Work to be completed: Provide again, from the entries below, every line from the one containing "Traditional cast iron" through the one containing "shipping: 31.95 -> none", exactly as written, and no other line.
-------
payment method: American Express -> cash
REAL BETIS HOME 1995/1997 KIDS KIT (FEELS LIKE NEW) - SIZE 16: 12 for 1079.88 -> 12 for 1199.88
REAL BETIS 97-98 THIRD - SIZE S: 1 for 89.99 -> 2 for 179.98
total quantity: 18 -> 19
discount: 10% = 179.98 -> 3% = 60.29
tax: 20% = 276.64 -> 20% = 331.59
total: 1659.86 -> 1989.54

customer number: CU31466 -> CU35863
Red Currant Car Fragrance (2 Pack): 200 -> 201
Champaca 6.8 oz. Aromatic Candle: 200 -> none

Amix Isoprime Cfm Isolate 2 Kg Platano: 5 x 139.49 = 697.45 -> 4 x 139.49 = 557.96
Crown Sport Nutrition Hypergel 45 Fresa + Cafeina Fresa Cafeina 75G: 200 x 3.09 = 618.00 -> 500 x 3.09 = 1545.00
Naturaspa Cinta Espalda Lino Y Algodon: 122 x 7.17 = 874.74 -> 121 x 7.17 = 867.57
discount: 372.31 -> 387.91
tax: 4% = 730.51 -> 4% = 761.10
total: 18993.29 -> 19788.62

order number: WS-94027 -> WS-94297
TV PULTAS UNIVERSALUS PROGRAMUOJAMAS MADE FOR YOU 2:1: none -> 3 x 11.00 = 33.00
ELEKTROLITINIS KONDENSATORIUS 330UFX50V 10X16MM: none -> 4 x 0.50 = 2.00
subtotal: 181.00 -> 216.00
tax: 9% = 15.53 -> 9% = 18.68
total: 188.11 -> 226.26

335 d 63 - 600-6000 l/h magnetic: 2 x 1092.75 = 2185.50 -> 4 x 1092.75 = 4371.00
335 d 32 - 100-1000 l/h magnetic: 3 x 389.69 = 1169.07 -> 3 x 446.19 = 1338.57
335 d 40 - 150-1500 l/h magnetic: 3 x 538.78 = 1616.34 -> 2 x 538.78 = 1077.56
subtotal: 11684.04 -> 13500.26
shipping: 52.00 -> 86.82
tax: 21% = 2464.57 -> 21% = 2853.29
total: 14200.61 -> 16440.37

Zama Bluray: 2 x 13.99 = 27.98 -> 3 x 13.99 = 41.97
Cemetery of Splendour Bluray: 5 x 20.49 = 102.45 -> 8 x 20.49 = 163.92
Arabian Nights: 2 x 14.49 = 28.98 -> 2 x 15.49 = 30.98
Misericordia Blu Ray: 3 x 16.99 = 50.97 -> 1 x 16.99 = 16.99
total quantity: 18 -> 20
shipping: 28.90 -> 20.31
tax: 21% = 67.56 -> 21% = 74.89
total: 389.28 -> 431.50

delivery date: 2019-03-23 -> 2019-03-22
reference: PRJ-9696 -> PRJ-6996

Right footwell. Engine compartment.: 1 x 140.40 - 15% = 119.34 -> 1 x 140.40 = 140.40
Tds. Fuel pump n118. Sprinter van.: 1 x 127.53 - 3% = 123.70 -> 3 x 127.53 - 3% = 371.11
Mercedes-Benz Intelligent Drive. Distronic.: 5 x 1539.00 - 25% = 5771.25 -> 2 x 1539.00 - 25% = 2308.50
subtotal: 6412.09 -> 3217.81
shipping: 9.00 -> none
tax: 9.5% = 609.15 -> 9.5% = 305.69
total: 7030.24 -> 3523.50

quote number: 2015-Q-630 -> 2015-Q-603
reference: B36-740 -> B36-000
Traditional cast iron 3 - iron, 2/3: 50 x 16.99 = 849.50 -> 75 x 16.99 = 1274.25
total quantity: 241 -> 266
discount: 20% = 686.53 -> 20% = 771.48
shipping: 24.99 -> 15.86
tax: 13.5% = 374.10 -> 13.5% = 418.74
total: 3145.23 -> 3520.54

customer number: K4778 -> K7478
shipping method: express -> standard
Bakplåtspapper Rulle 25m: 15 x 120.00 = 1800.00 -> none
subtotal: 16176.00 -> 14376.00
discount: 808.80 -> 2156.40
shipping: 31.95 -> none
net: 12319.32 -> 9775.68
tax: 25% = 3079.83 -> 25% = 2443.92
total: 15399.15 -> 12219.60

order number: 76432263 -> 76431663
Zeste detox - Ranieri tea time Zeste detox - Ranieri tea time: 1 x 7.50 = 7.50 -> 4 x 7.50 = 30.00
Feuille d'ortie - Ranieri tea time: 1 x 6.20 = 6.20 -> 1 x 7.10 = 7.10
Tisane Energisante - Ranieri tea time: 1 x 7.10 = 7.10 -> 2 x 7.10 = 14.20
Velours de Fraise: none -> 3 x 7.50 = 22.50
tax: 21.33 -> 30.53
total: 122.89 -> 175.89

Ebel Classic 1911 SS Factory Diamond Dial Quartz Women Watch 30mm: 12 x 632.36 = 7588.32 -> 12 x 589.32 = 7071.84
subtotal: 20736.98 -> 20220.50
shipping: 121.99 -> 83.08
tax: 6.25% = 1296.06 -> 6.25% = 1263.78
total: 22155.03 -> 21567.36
-------
Result for this task:
Traditional cast iron 3 - iron, 2/3: 50 x 16.99 = 849.50 -> 75 x 16.99 = 1274.25
total quantity: 241 -> 266
discount: 20% = 686.53 -> 20% = 771.48
shipping: 24.99 -> 15.86
tax: 13.5% = 374.10 -> 13.5% = 418.74
total: 3145.23 -> 3520.54

customer number: K4778 -> K7478
shipping method: express -> standard
Bakplåtspapper Rulle 25m: 15 x 120.00 = 1800.00 -> none
subtotal: 16176.00 -> 14376.00
discount: 808.80 -> 2156.40
shipping: 31.95 -> none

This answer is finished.